Lo studio ha rivelato un elevato tasso di partecipazione alla ricerca che può sorprendere in un contesto di grande preoccupazione per la privacy nell’uso di internet e sui dati sanitari.
Molte delle ricerche dei partecipanti erano legate alla salute, suggerendo l’opportunità di comprendere meglio le conoscenze, gli atteggiamenti e i comportamenti dei pazienti. Queste ricerche rivelano anche alcune lacune nella comunicazione sanitaria tradizionale. Un partecipante ha cercato “quanto è grande una noce”, seguito da “cos’è un tumore fibroso? Consultando la sua cartella clinica elettronica si è scoperto che, in un precedente contatto ospedaliero, al paziente era stato riferito di un tumore fibroso della grandezza di una noce. Le ricerche successive a questo episodio, compiute dal paziente, suggeriscono che il messaggio potrebbe non essere stato ben compreso. Le cronologie di ricerca possono quindi rivelare lacune nella comprensione dei pazienti.
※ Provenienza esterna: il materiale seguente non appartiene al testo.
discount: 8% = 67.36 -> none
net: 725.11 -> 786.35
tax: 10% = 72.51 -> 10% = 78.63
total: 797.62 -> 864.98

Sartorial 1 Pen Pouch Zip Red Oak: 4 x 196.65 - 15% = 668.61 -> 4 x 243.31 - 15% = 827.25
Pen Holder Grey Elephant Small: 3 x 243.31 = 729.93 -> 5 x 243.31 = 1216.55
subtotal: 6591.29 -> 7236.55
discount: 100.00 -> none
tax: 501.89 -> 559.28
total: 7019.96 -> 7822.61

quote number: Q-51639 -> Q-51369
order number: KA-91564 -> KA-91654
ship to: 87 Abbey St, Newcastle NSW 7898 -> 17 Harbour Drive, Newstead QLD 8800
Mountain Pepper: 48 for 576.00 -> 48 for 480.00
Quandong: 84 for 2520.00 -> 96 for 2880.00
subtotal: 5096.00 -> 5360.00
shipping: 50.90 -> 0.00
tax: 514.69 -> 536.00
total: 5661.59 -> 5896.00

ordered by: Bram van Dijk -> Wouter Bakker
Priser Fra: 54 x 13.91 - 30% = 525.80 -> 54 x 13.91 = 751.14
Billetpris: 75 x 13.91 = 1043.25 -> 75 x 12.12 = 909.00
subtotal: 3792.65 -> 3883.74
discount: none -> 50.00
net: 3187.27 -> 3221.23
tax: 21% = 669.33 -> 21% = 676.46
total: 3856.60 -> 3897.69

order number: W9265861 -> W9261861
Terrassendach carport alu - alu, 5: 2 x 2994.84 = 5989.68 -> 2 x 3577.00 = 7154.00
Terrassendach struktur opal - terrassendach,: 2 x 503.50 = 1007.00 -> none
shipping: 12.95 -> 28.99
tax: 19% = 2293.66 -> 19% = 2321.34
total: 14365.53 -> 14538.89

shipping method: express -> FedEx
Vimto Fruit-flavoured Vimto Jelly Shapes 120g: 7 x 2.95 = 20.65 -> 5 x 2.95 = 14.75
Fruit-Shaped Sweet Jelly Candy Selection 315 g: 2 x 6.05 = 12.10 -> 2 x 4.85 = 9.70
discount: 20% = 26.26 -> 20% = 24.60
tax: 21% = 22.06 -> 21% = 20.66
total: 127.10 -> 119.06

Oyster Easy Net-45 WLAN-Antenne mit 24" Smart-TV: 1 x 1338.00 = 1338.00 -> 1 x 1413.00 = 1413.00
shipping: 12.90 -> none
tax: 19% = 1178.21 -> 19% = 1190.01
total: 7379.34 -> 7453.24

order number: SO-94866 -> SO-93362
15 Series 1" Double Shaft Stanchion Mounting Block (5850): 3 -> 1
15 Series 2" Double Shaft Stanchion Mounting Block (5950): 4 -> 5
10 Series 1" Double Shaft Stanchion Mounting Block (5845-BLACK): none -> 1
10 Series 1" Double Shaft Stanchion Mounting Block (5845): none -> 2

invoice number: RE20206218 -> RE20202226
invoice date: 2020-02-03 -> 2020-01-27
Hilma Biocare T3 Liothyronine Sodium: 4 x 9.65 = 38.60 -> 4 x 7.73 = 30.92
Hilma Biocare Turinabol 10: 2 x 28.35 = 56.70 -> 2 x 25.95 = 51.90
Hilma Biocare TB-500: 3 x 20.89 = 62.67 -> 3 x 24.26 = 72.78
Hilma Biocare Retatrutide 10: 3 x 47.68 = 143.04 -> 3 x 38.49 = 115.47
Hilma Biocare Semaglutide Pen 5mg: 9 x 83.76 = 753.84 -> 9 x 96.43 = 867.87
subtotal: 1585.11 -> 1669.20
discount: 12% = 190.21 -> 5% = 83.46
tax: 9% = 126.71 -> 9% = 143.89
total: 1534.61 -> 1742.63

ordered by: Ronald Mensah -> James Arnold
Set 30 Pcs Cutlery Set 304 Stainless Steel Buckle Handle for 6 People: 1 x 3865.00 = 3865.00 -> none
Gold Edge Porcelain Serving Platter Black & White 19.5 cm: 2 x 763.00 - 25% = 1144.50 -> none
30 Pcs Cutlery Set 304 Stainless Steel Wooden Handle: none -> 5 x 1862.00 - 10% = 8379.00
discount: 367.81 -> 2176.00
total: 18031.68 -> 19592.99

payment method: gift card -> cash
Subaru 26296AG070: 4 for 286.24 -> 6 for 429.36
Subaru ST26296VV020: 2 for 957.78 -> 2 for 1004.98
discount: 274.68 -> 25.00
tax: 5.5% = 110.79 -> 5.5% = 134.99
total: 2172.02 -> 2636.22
Le ricerche relative alla salute sono raddoppiate prima di una visita al pronto soccorso, suggerendo l’opportunità di comprendere meglio le preoccupazioni dei pazienti prima di cercare cure in un ospedale. Più specificamente, nella settimana prima della visita al pronto soccorso, il 15% dei partecipanti ha cercato informazioni geografiche o logistiche e il 53% ha cercato informazioni cliniche inerenti la loro visita. I partecipanti hanno spesso cercato più volte argomenti relativi alla salute prima di prendere la decisione di andare in ospedale. Questi risultati suggeriscono la capacità di anticipare la domanda anche per i pazienti che visitano il pronto soccorso.
Nei contesti di vendita online, i termini di ricerca attualmente indirizzano gli annunci pubblicitari mirati. Si può immaginare di prevedere la domanda di servizi ospedalieri nello stesso modo in cui gli inserzionisti prevedono le vendite. Attraverso le ricerche sarebbe possibile predire le malattie più gravi e suggerire ai pazienti il ricorso alle cure mediche. Sapendo cosa cercano i pazienti prima di un ricovero ospedaliero, si potrebbe ottenere una migliore comprensione di come rispondere a ciò che conta di più per i pazienti.
Chiaramente, rispetto alla pubblicità mirata, il rischio di falsi positivi e negativi sarebbe assai alto. Tuttavia Google fornisce già negli Stati Uniti informazioni sui servizi di prevenzione dei suicidi quando si inseriscono termini di ricerca che suggeriscono un intento auto-lesionista.